Mon chauffeur cligne de l’œil en m’arrêtant devant la gare Montparnasse. Il devine, à mon air anxieux, que ce n’est pas un ami que j’attends. Alors je l’envoie m’acheter des cigarettes d’une marque spéciale qu’il trouvera difficilement, au moins je l’espère, dans les bureaux de ce quartier. Cela me laissera le temps de la voir venir sans descendre de voiture, car il fait vraiment trop froid, malgré le soleil. Il a neigé cette nuit.

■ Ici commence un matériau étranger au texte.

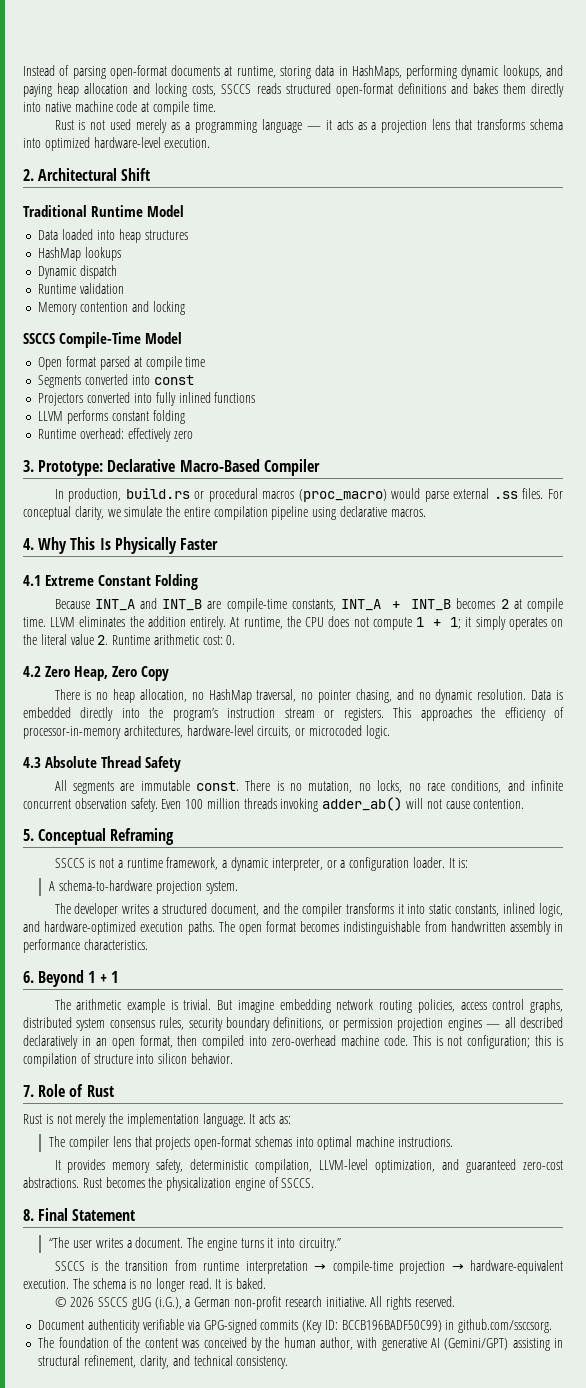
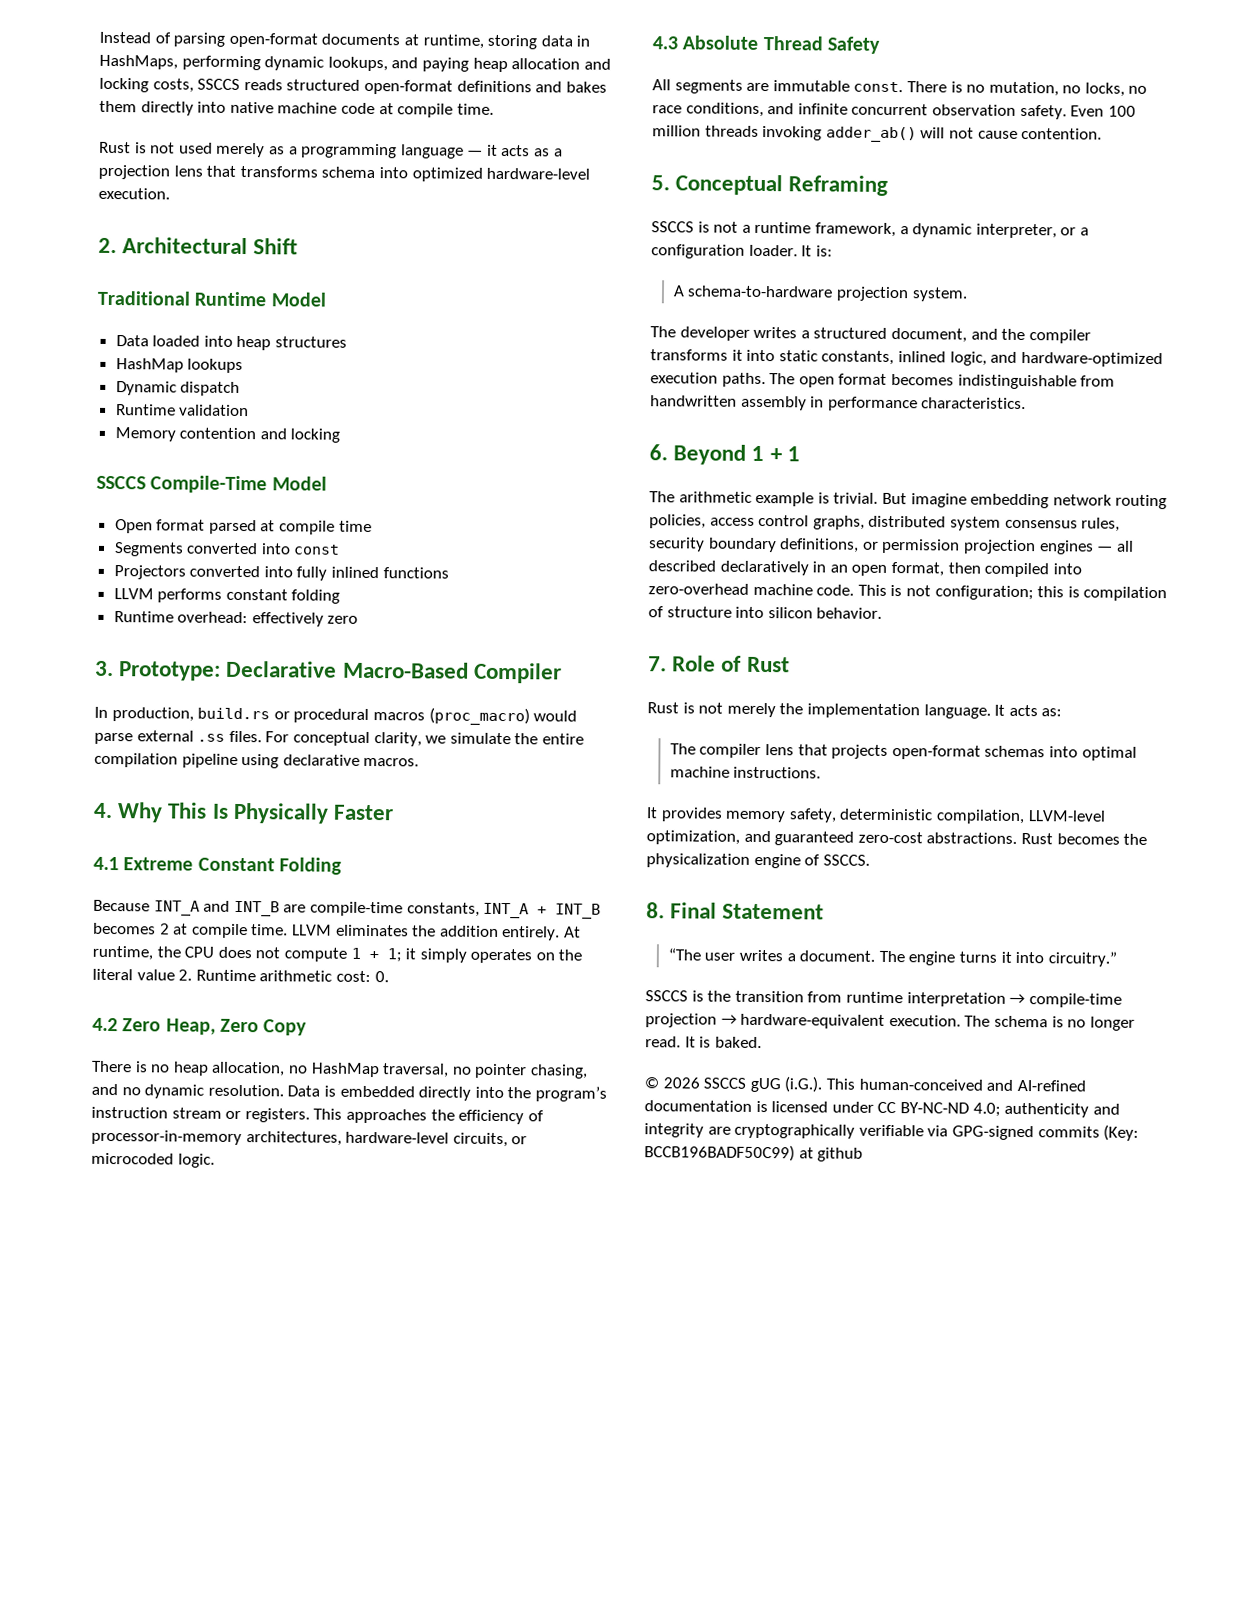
- © 2026 SSCCS gUG (i.G.), a German non-profit research initiative. All rights reserved.
- Document authenticity verifiable via GPG-signed commits (Key ID: BCCB196BADF50C99) in github.com/ssccsorg.
- The foundation of the content was conceived by the human author, with generative AI (Gemini/GPT) assisting in structural refinement, clarity, and technical consistency.
+ © 2026 SSCCS gUG (i.G.). This human-conceived and AI-refined documentation is licensed under CC BY-NC-ND 4.0; authenticity and integrity are cryptographically verifiable via GPG-signed commits (Key: BCCB196BADF50C99) at github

Je suis en retard d’une dizaine de minutes. Dès que le sort m’est clément, mon fatalisme reprend le dessus. Puisque je dois la revoir, rien ne presse et pourtant, ce matin, en relisant son billet, je chantais ! Son billet ? Ah ! ce pauvre morceau de papier quadrillé, coupé en deux par économie ou manque d’usage, cette enveloppe jaune, trop large… Mais l’écriture est propre, nette, sans faute d’orthographe, sinon de français. Il n’y en a pas bien long et il y a ce qu’il faut. Le rendez-vous courageusement offert. Elle dit : du côté du départ. Je ne découvre rien, du côté du départ, qui lui ressemble. Les femmes passent vite, les hommes ont le col du pardessus relevé. Personne, certainement, n’a l’idée, aujourd’hui, de donner un rendez-vous d’amour en pleine rue. Je descends et je vais chercher sous les arcades. Je trouve… du côté de l’arrivée. Elle est là, debout, contre un pilier, petite silhouette mince, et je ne sais pourquoi elle me produit l’impression d’une étude de nu, au crayon, très chargée de traits indiquant des mouvements de vêtements. Par ce froid dangereux, la gamine est en tailleur bien serré, bien court, sans manteau. Je l’ai reconnue tout de suite, à sa bouche qui luit, de loin, comme un point de feu dans l’ombre de cette voûte. La jolie petite lumière qu’elle émet semble prête à s’éteindre dans la pâleur du visage.

— Vous êtes folle, ma chère enfant ! Sans manteau par ce froid-là ? Vous allez vous enrhumer.

Elle rit, devient plus rose. La fraise de sa bouche fond dans le lait de son teint.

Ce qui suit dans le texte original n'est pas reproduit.